**Problem:** In the records below, count each line where the word "anyconnect" appears, and reply with that number only.

Modification records
Start of Block

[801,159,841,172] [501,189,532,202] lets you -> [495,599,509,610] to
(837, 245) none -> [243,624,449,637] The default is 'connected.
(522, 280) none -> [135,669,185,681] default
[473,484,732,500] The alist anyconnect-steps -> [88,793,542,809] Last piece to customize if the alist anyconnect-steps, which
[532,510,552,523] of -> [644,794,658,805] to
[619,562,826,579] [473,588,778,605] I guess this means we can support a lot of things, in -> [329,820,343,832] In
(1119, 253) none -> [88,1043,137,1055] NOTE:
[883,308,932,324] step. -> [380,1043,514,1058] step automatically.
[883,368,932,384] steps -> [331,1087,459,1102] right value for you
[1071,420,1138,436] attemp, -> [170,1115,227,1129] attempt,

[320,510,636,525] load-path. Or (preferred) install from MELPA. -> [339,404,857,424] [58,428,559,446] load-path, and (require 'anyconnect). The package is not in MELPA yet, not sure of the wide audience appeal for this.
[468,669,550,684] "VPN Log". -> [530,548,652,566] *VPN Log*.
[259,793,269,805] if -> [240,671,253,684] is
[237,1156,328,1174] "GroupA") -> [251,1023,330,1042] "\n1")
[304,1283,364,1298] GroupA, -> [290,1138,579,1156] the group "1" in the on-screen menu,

End of Block

**Answer to this problem:** 2